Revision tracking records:
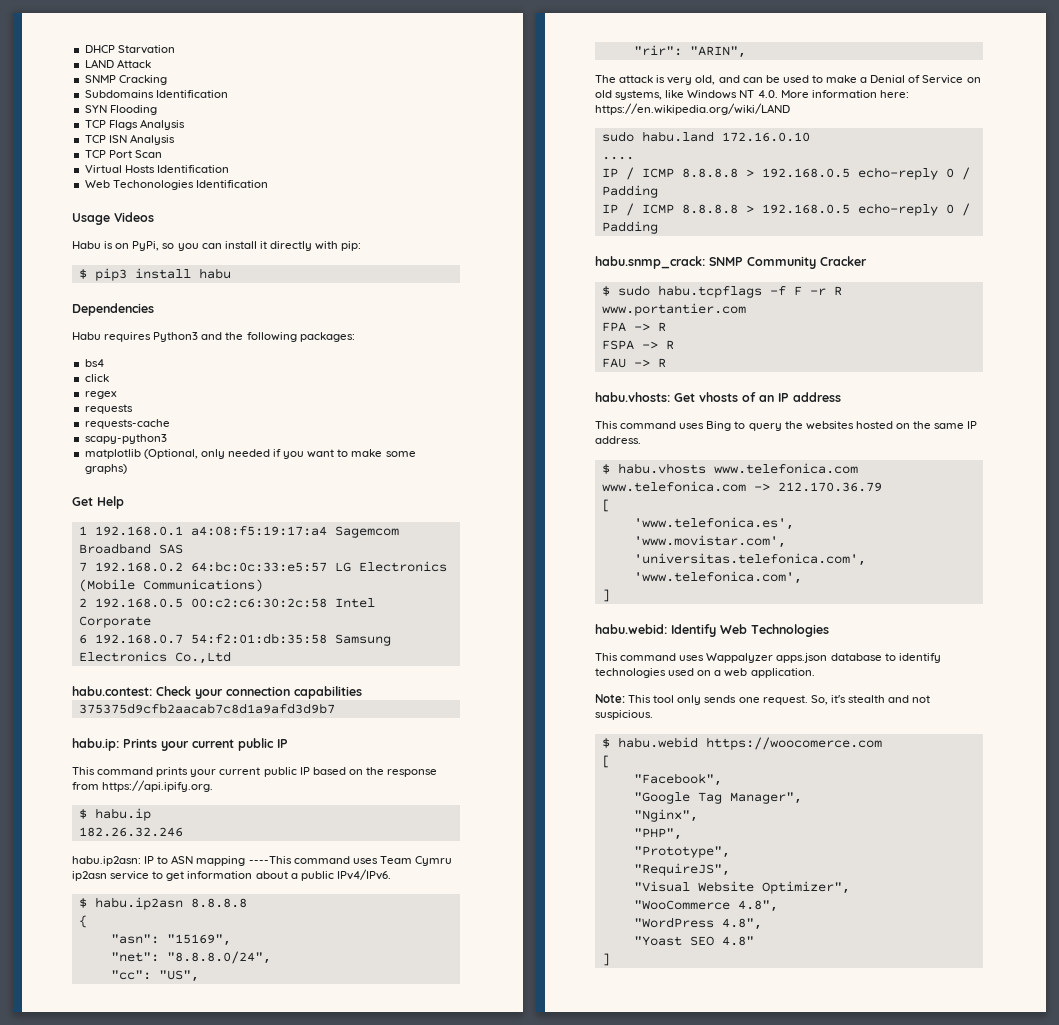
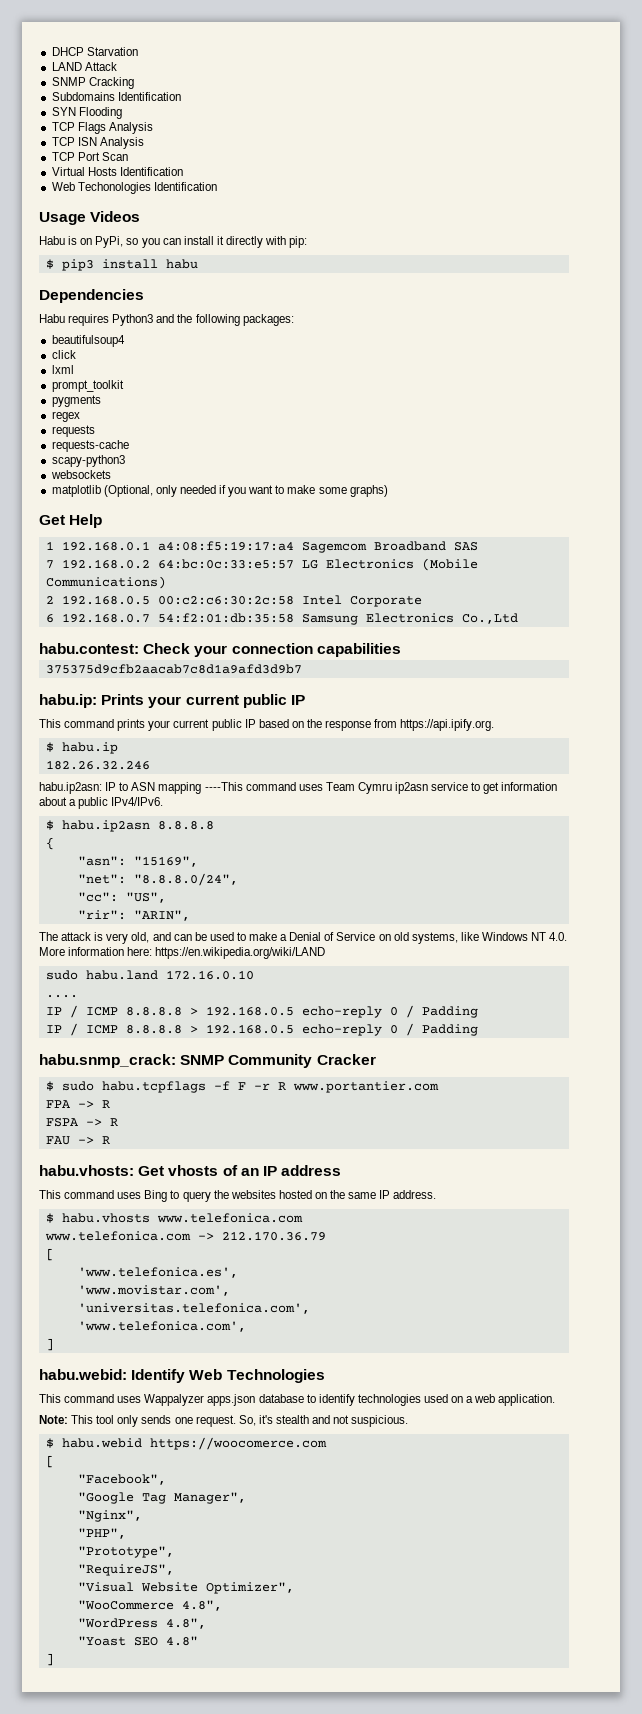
- bs4
+ beautifulsoup4
+ lxml
+ prompt_toolkit
+ pygments
+ websockets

Description of the task » Return the records above exactly as written. Do not include their images.

Finished task »
- bs4
+ beautifulsoup4
+ lxml
+ prompt_toolkit
+ pygments
+ websockets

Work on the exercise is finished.